Hollis Headrick (he/him/his) is an independent consultant for arts, education and philanthropic organizations focusing on program development, evaluation and strategic planning. Currently, he is the Program Coach for the Student Voice and Engagement (SVE) Program of Partnership with Children. His former clients include the Apollo Theater, Brooklyn Academy of Music, League of American Orchestras, Lincoln Center, National Guild for Community Arts Education, NYC Department of Education, The New York Community Trust, and the Wallace Foundation, among others.
From 2003-06 he was the first Director of the Weill Music Institute at Carnegie Hall.
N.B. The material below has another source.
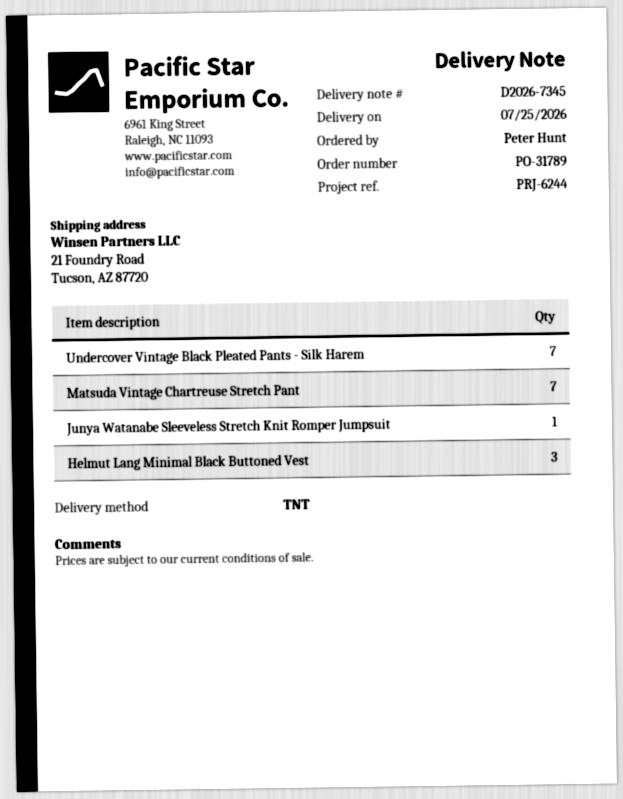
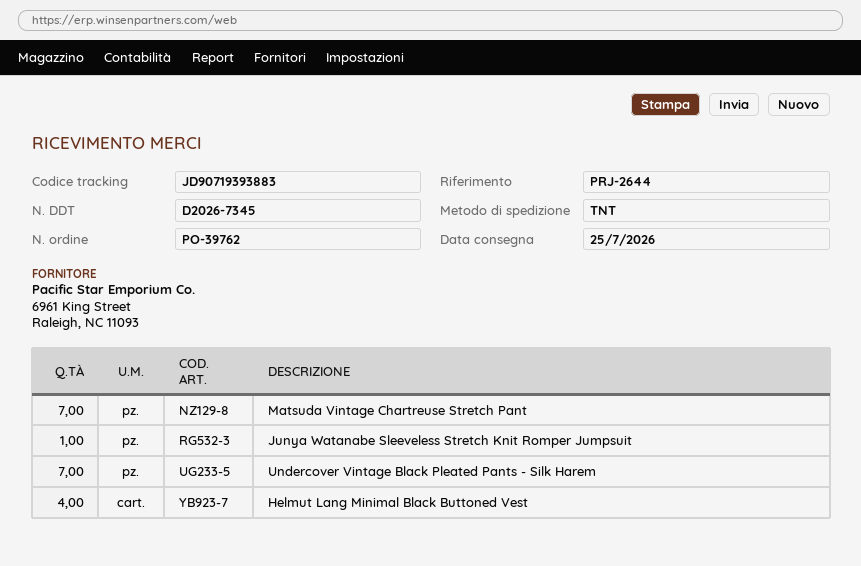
order number: PO-31789 -> PO-39762
reference: PRJ-6244 -> PRJ-2644
Helmut Lang Minimal Black Buttoned Vest: 3 -> 4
He was the founding Executive Director of the Center for Arts Education (CAE) from 1996-2003, which before its merge with Partnership with Children in 2021 was a public-private initiative with New York City and the Annenberg Foundation to restore arts education in City public schools. During his tenure, CAE received the Governor’s Arts Award. From 1990-96 he was Director of the Arts in Education Program at the New York State Council on the Arts. Hollis received the Arts Management Excellence Award from the New York City Arts and Business Council in 2002.
He received a B.A. from the University of Missouri and studied percussion at the Berklee College of Music and New England Conservatory. He plays drums with jazz, pop, and theatre groups in the US and Europe and has performed at the Apollo Theater, BAM, Lincoln Center, and at clubs and corporate events. He serves on the board of directors of the Creative Music Studio, Woodstock, New York, and the Irondale Ensemble Project, and PLG Arts, both in Brooklyn.
Tal Bar Zemer (she/her/hers) is the Program Director of the Arts Education Department within Partnership with Children. Tal has a background in arts education and youth development with diverse experiences in public education, after school, arts, youth services, and community organizing. Her expertise in program design and assessment incorporates best practices from positive youth development principles, culturally responsive teaching, anti-racist teaching and trauma-informed care. Tal is passionate about work that elevates youth development experiences and brings together school, family and community to create positive, purposeful, and joyful learning spaces for youth. Tal has an MSED in Leadership in Community Based Learning from Bank Street College of Education and a BA in Educational Theater from Sarah Lawrence College.
Savannah P. Fitzpatrick (she/they) is a former full-time staff member and now consultant for Partnership With Children focusing on media development and dissemination for the Student Voice & Engagement Program. She graduated from the University of North Carolina at Chapel Hill with Bachelor's degrees in Art History and Human Geography in 2016, and from Duke University with a Master's degree in Digital Art History in 2023. Savannah has worked in adult and teen public programming at institutions including the North Carolina Museum of Art and Studio Museum in Harlem, as well as in arts education with The Center for Arts Education and Partnership with Children, where, from 2020-2022, she helped facilitate the merge of the two organizations.